ATD Blog
Thu May 04 2017
More and more of today’s work is powered by teams. In fact, according to research from Ken Blanchard Companies, nearly 90 percent of today’s workers say that they spend a third to half of each day working in teams. Yet other research finds that 86 percent of employees and executives cite lack of effective teamwork and collaboration as the source of workplace failures. Add the challenge of remote teams and cross-cultural communication, and it’s no surprise that teams can make or break the competitive advantage of any organization.
Recent discoveries in neuroscience illuminate how we can build better and more effective teams. But in many cases, we are working against our biology and inadvertently setting teams up to fail, rather than harnessing the synergistic potential that exists.
Our brains are wired for connection, helping us create meaningful bonds and distinguish friend from foe. But how we build and manage teams can activate those brain structures for either trust and collaboration or conflict and competition.
While technology makes it possible for us to work with others through a video screen or phone, our brains were built for in-person interactions. Our brain reads meaning and intent in others through micromuscular changes in the face as well as body language and pheromone signals. Much of this information is lost when we are not in person, and even video loses the third dimension that can make the difference for accurately reading another’s meaning. When teams are in the early trust-building stage of their time together, prioritize in-person connections. If you can’t, then you need to counterbalance with more frequent and in-depth interactions.
Leading a team requires both emotional intelligence and the ability to bring out the best in a group of others. Yet most team leaders are selected based on their successes as individual contributors, something that might actually harm the growth of the team if they don't know how to shift from performer to facilitator. Instead, look for the people who are already natural facilitators and amp up their team-leading abilities through training and coaching.
Study after study has shown that psychological safety is the key differentiator for thriving teams. Harvard Professor Amy Edmundson defines it as “a sense of confidence that the team will not embarrass, reject or punish someone for speaking up with ideas, questions, concerns or mistakes.
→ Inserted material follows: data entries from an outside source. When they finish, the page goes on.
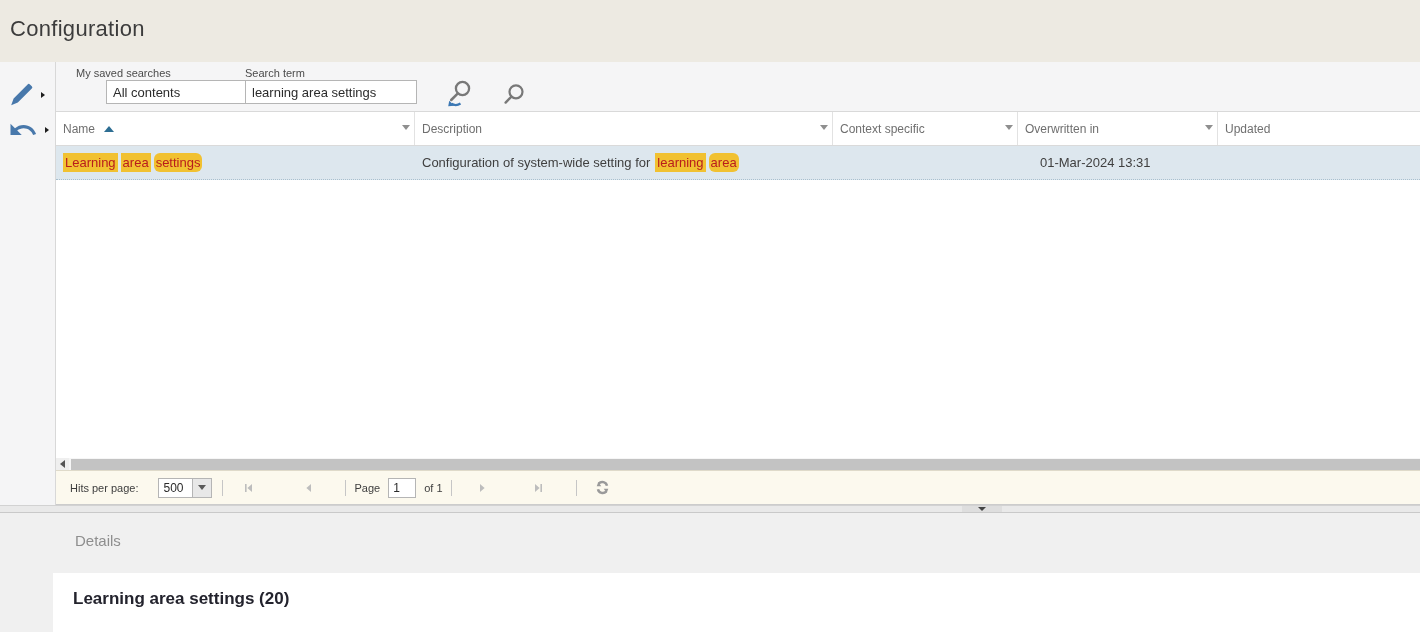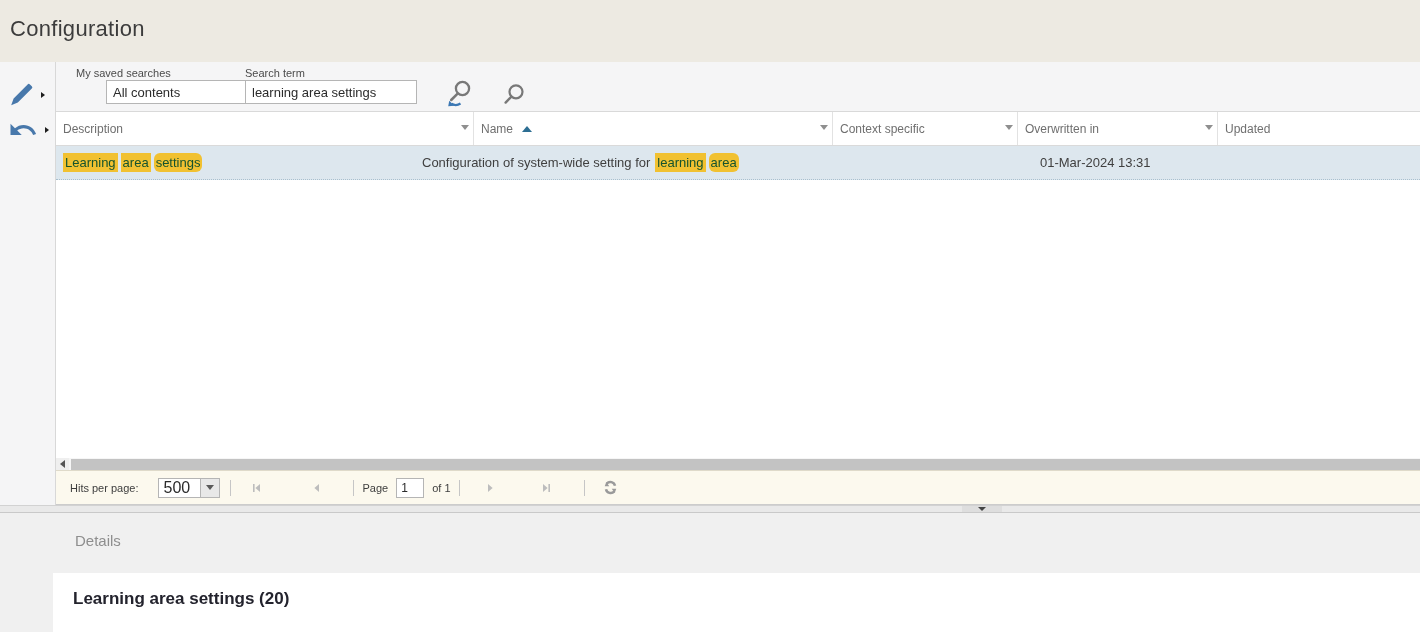"Description" div.gh-cell { order: before "Name" -> after "Name" }
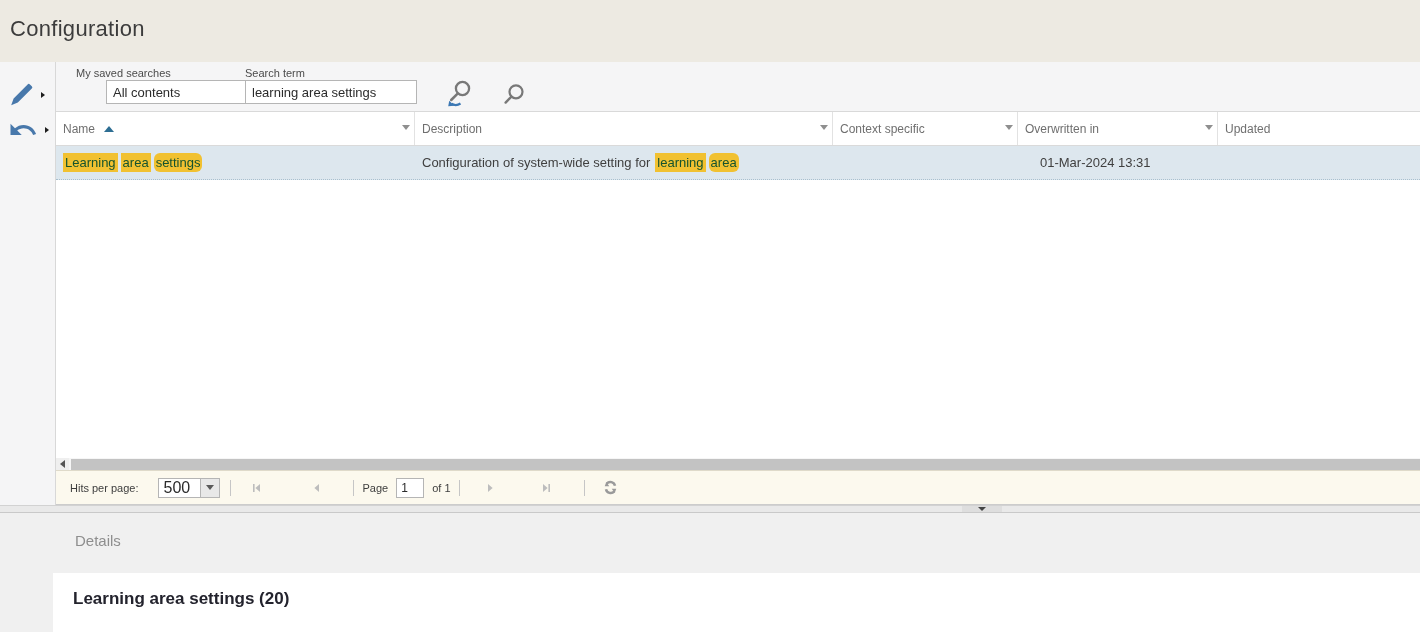"Learning" mark { color: #14532d -> #b91c1c }
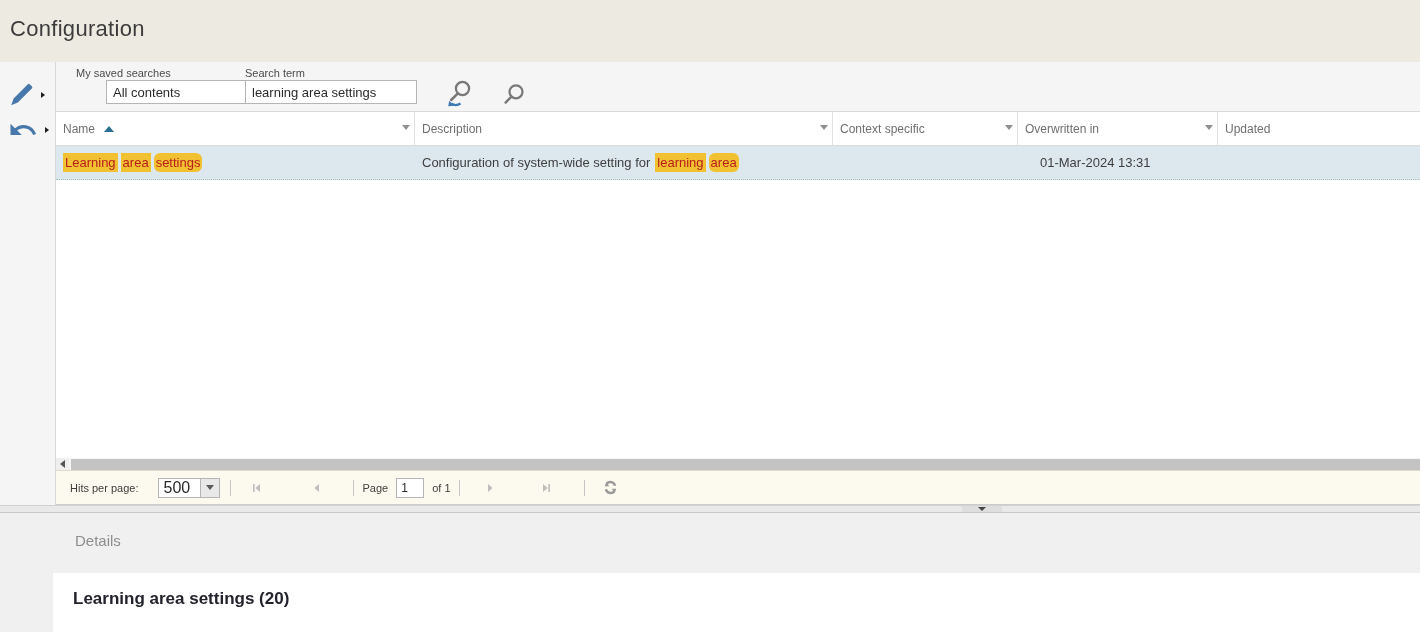"500" .pg-combo input { font-size: 16px -> 12px; width: 42px -> 34px }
It describes a team climate characterized by interpersonal trust and mutual respect in which people are comfortable being themselves.” That’s a tall order and all aspects are deeply rooted in our biology. The way in which a group of people is brought together and then set up to work together can either activate trust or build a climate of conflict and blame.
Working in teams can be challenging because we are bringing together a diverse range of work styles, skills, motivations, and personalities and then expecting them to work cohesively. But we make it more challenging when we undermine the motivation for working through our performance review process. The members of any team need to be held equally accountable for the success or failure of the team’s efforts. That’s the only way they can be authentically motivated to work through differences as well as recover from mistakes. When we get this wrong, we can activate learned helplessness, something that can cripple a function or organization for years.